With tomatoes and basil all fresh picked from my garden.
Tomatoe-y, cheesy, gooey goodness. I am in love.


Custom sea glass ring a photo documentary of sorts

>> Saturday, July 30, 2011

First, the client asks me to view sea glass pieces in certain colors. In this case, aqua, olive green and shades of amber

She selects her color and we discuss how it will show up against the silver backing- will it be too dark? I think it looks lovely. She agrees.
The basic setting is made. We discuss optional embellishment.
But ultimately decide against it. Sometimes it looks perfect. This chunky piece of glass stands up on its own with no need for further decoration.
The ring is completed and polished to a high shine.

But we're going for an oxidized finish, so after applying some Liver of Sulphur and buffing it back, the end result is a bold and earthy looking ring.
Gratuitous glamour shots- because I love this ring so much I'm going to use it for my custom ring listing on Etsy!

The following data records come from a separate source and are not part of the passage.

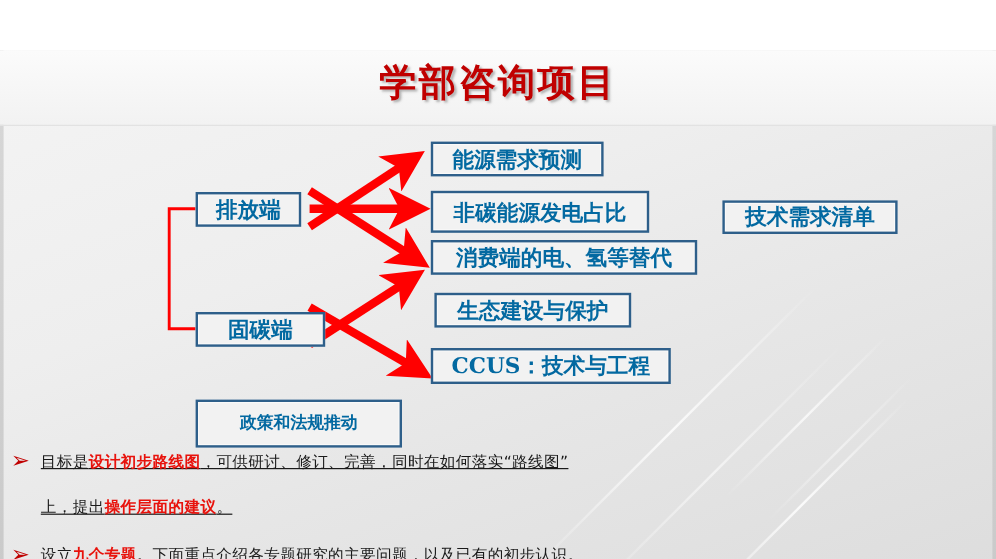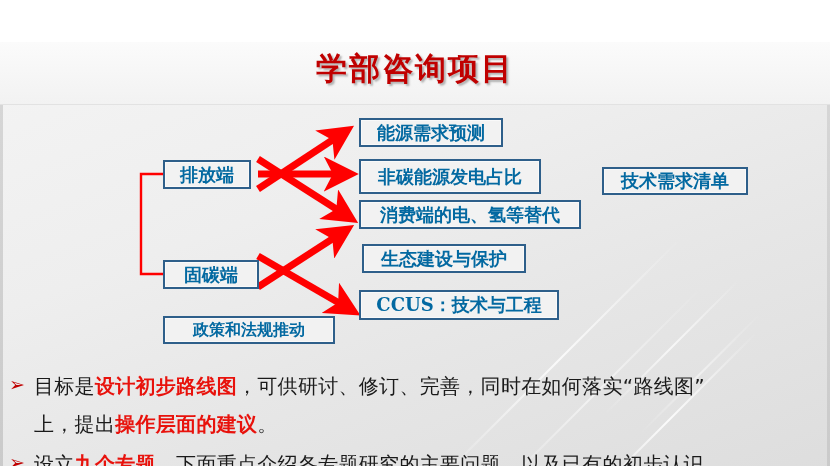--- a/index.html
+++ b/index.html
@@ -57,22 +57,23 @@
   
   .bullets{position:absolute;left:0;top:325px;width:830px;}
   .bullet{position:relative;display:flex;align-items:flex-start;}
   .bmark{
     color:#C00000;font-size:19px;line-height:1;
     width:34px;flex:0 0 34px;text-align:center;padding-top:8px;
     font-family:"DejaVu Sans",sans-serif;
   }
   .btext{
     font-family:"DejaVu Sans","Liberation Sans",sans-serif;
-    font-size:20px;color:#1a1a1a;line-height:38px;
+    font-size:13px;color:#1a1a1a;line-height:38px;
     letter-spacing:.3px;
+    text-decoration:underline;
   }
   .hl{color:#E8120C;font-weight:bold;}
   .pagenum{
     position:absolute;right:14px;bottom:6px;
     color:#3A7BD5;font-size:17px;
     font-family:"DejaVu Sans","Liberation Sans",sans-serif;
   }
 </style>
 </head>
 <body>
@@ -107,23 +108,23 @@
       <line x1="258" y1="85" x2="340" y2="31" stroke="#FF0000" stroke-width="7" marker-end="url(#ah)"></line>
       <line x1="258" y1="70" x2="342" y2="70" stroke="#FF0000" stroke-width="7" marker-end="url(#ah)"></line>
       <line x1="258" y1="55" x2="344" y2="110" stroke="#FF0000" stroke-width="7" marker-end="url(#ah)"></line>
 
       <line x1="258" y1="183" x2="340" y2="130" stroke="#FF0000" stroke-width="7" marker-end="url(#ah)"></line>
       <line x1="258" y1="152" x2="346" y2="203" stroke="#FF0000" stroke-width="7" marker-end="url(#ah)"></line>
     </svg>
 
     <div class="nbox" style="left:163px;top:56px;width:88px;height:29px;font-size:18px;">排放端</div>
 
-    <div class="nbox" style="left:163px;top:156px;width:96px;height:29px;font-size:18px;">固碳端</div>
+    <div class="nbox" style="left:163px;top:156px;width:108px;height:29px;font-size:18px;">固碳端</div>
 
-    <div class="nbox" style="left:163px;top:212px;width:172px;height:28px;font-size:16px;">政策和法规推动</div>
+    <div class="nbox" style="left:163px;top:229px;width:172px;height:40px;font-size:14px;">政策和法规推动</div>
 
     <div class="nbox" style="left:602px;top:63px;width:146px;height:28px;font-size:18px;">技术需求清单</div>
 
     <div class="nbox" style="left:359px;top:14px;width:144px;height:29px;font-size:18px;">能源需求预测</div>
 
     <div class="nbox" style="left:359px;top:55px;width:182px;height:35px;font-size:18px;">非碳能源发电占比</div>
 
     <div class="nbox" style="left:359px;top:96px;width:222px;height:29px;font-size:18px;">消费端的电、氢等替代</div>
 
     <div class="nbox" style="left:362px;top:140px;width:164px;height:29px;font-size:18px;">生态建设与保护</div>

Stand mixer plus hot day plus house full of kids equals cookies!

>> Friday, July 29, 2011

I don't know why, but it seems to be a recurring theme around here that when it gets too hot to go to the beach we stay inside with the AC and make cookies!

This year instead of making up our own, we decided to pull out my BHG cookbook (a gift from my mom at my bridal shower) for a tried and true recipe.

photo courtesy of bhg website

We chose Lime Zingers, which fortunately BHG has posted on their website, so if you want to try these yummy little bites for yourself, you can!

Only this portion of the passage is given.